| What this task involves |
Set the records down again, exactly, without their images.

START Material to process

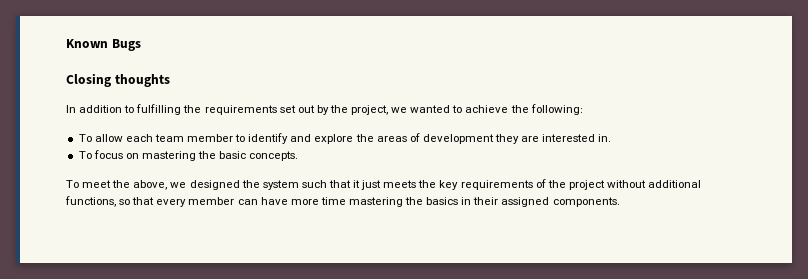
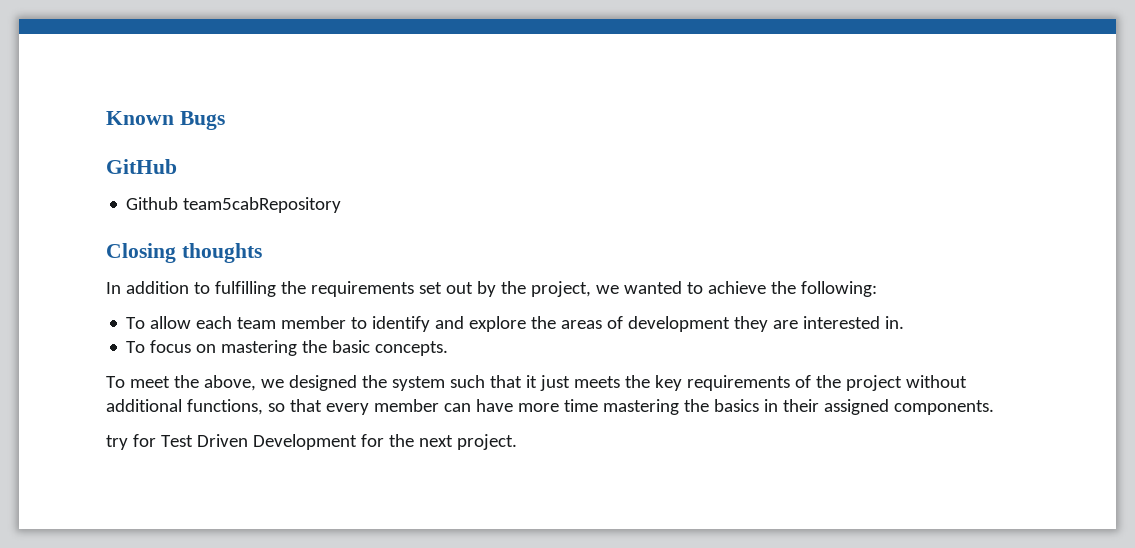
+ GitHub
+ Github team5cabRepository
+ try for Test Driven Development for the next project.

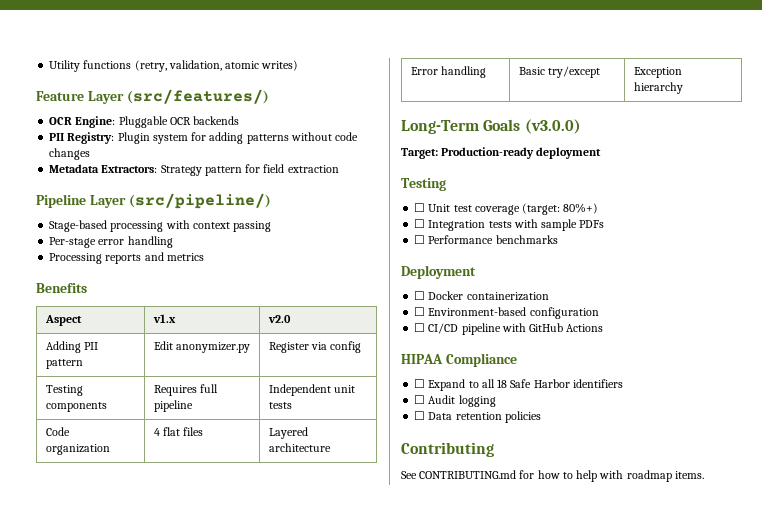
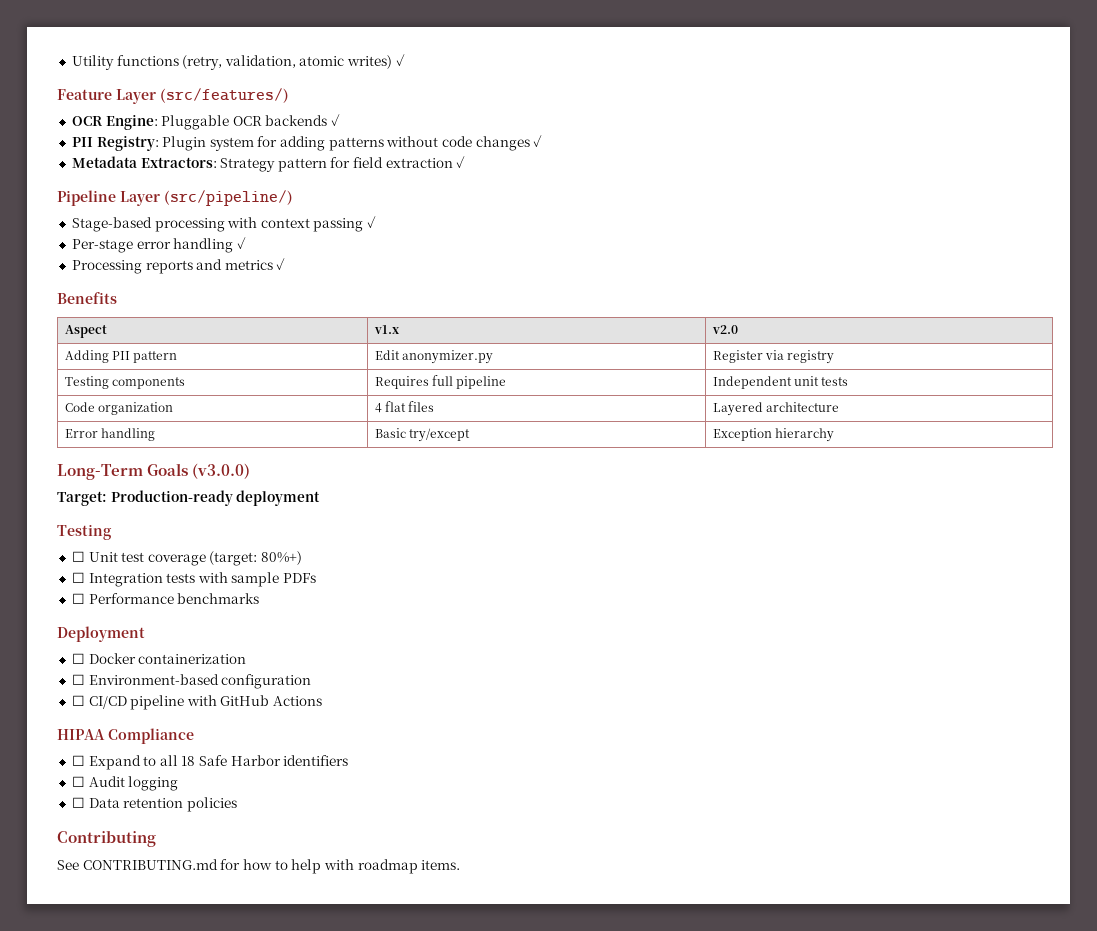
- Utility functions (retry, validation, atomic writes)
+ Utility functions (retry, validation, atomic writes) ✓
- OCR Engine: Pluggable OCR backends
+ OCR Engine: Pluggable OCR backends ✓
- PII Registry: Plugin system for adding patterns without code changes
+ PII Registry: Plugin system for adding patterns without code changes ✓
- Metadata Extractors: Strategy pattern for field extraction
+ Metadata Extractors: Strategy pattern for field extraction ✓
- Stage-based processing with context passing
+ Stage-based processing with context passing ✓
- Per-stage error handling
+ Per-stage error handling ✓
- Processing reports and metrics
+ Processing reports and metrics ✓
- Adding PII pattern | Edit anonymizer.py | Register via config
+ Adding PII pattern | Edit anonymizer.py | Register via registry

END Material to process

| Response area |
+ GitHub
+ Github team5cabRepository
+ try for Test Driven Development for the next project.

- Utility functions (retry, validation, atomic writes)
+ Utility functions (retry, validation, atomic writes) ✓
- OCR Engine: Pluggable OCR backends
+ OCR Engine: Pluggable OCR backends ✓
- PII Registry: Plugin system for adding patterns without code changes
+ PII Registry: Plugin system for adding patterns without code changes ✓
- Metadata Extractors: Strategy pattern for field extraction
+ Metadata Extractors: Strategy pattern for field extraction ✓
- Stage-based processing with context passing
+ Stage-based processing with context passing ✓
- Per-stage error handling
+ Per-stage error handling ✓
- Processing reports and metrics
+ Processing reports and metrics ✓
- Adding PII pattern | Edit anonymizer.py | Register via config
+ Adding PII pattern | Edit anonymizer.py | Register via registry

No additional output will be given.